You must complete the following sets of steps to install in an active-active configuration:

  1. Install the orchestration manager operator and update the custom resource on cluster 1
  2. Add cluster details to the custom resource for cluster 1
  3. Create an instance on cluster 1
  4. Gather data for the installation of clusters 2 and 3
  5. Install the orchestration manager operator on clusters 2 and 3
  6. Add details of cluster 1 to the custom resource of clusters 2 and 3
  7. Update ZooKeeper details, apply changes, and verify on all clusters
  8. Configure Kafka MirrorMaker on all clusters

Install the orchestration manager operator and update the custom resource on cluster 1

For information about how to install the IBM Cloud Pak for Network Automation Orchestration Manager operator on the first cluster, see Installing IBM Cloud Pak for Network Automation Orchestration Manager.

If you want to customize your installation, do it after you install the operator. You must use a custom resource (CR) to specify how the orchestration manager operator is installed and configured in your environment. For information about how to customize your installation by modifying the CR settings, see Install the Cloud Pak with the Red Hat OpenShift CLI. For reference information about CR settings, see Custom resources.

Add cluster details to the custom resource for cluster 1

To enable multicluster services, you must complete the spec.advanced.clusters section of the CR. Add details of cluster 1 to the spec.advanced.clusters.local attribute.

Add the following details of the other clusters to the spec.advanced.clusters.remote attribute:

Cluster Attribute
Hostname and port of the Kafka bootstrap server kafka.boostrapserver
Name of the Kafka secret that you created for the cluster kafka.authentication.passwordSecret.secretName
Attribute in the secret that contains the bootstrap server password kafka.authentication.passwordSecret.password
Name of the Kafka secret that you created for the cluster kafka.tls.trustedCertificates.secretName
Attribute in the secret that contains the SSL certificate kafka.tls.trustedCertificates.certificate

The following CR is an example CR for cluster 1, where we include details of clusters 2 and 3 as much as we can at this point in the installation. The values for the advanced.clusters.remote.kafka.bootstrapServers attributes are derived from the namespaces and cluster names of the remote clusters. These values must match the actual Kafka bootstrap server values that you configure in Configure Kafka MirrorMaker on all clusters.

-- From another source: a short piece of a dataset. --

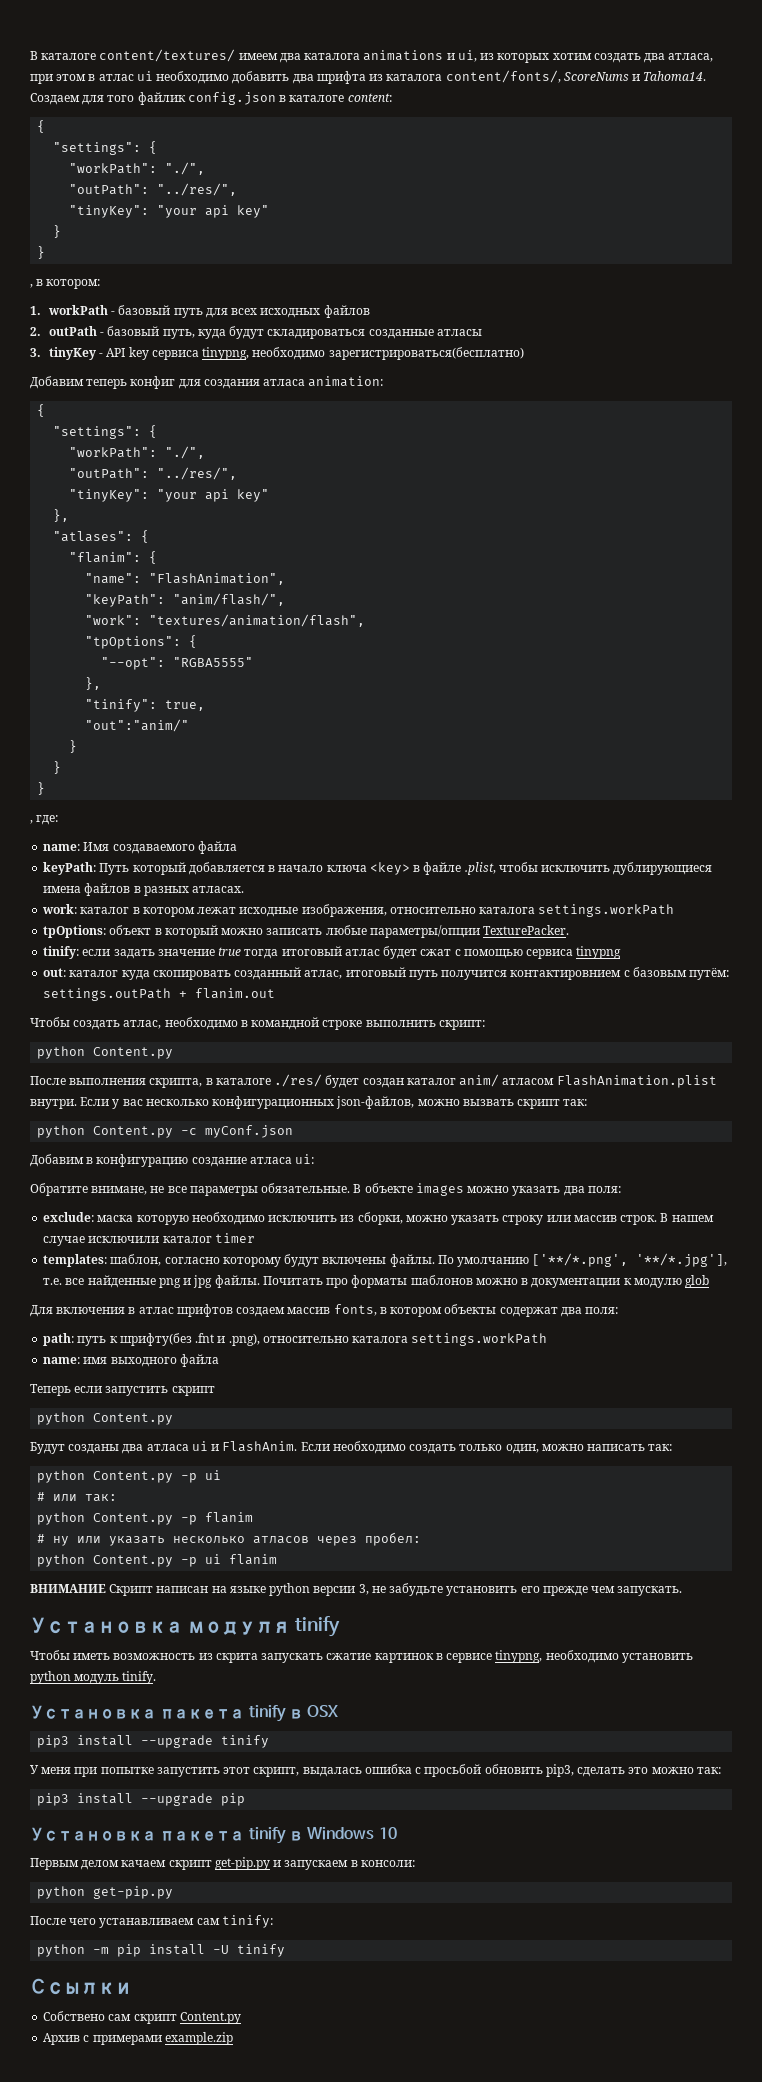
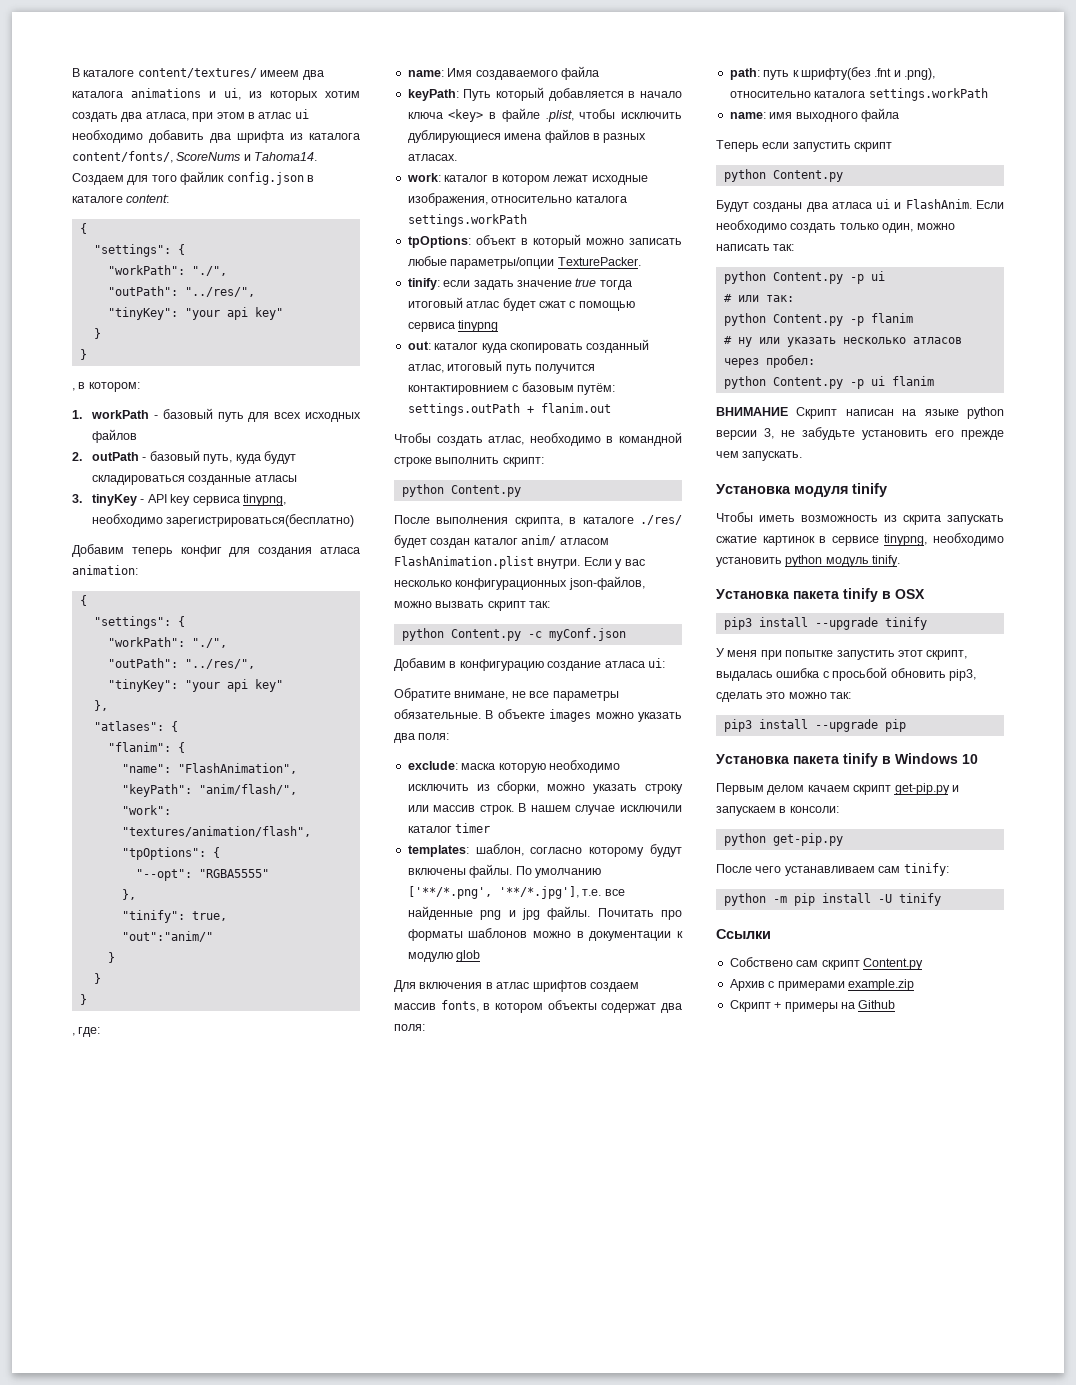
(233, 2038) none -> [729,1000,896,1012] // Скрипт + примеры на Github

apiVersion: tnc.ibm.com/v1beta1
kind: Orchestration
metadata:
  name: cluster-1
spec:
  license:
    accept: true
  version: 2.7.6
  featureconfig:
    siteplanner: true
    logging: false
  advanced:
    synchronizeVaultChanges: false
    multitenant: false
    podSettings:
      zookeeperlocks:
        replicas: 3
    clusters:
      local:  # Replication config settings for local cluster
        alias: cluster-1
        kafka:
          mm2:
            replicas: 1
      remote:  # Replication config settings for remote clusters
        - alias: cluster-2                
          kafka:
            bootstrapServers: cp4na-o-events-kafka-bootstrap-lifecycle-manager.apps.cluster-2.cp.fyre.ibm.com:443
            authentication:
              passwordSecret:
                secretName: cp4na-o-kafka-cluster-all
                password: password-2
            tls:
              trustedCertificates:
                - secretName: cp4na-o-kafka-cluster-all
                  certificate: ca-cluster-2.crt
          zookeeper:
        - alias: cluster-3
          kafka:
            bootstrapServers: cp4na-o-events-kafka-bootstrap-lifecycle-manager.apps.cluster-3.cp.fyre.ibm.com:443
            authentication:
              passwordSecret:
                secretName: cp4na-o-kafka-cluster-all
                password: password-3
            tls:
              trustedCertificates:
                - secretName: cp4na-o-kafka-cluster-all
                  certificate: ca-cluster-3.crt
          zookeeper: 

Create an instance on cluster 1

Set the namespace for cluster 1 to the namespace where you installed the orchestration manager operator:

oc project <cp4na_namespace>

Create an instance of IBM Cloud Pak for Network Automation on cluster 1 by running the following command:

oc create -f cluster-1.yaml

cluster-1.yaml is the name of the CR file.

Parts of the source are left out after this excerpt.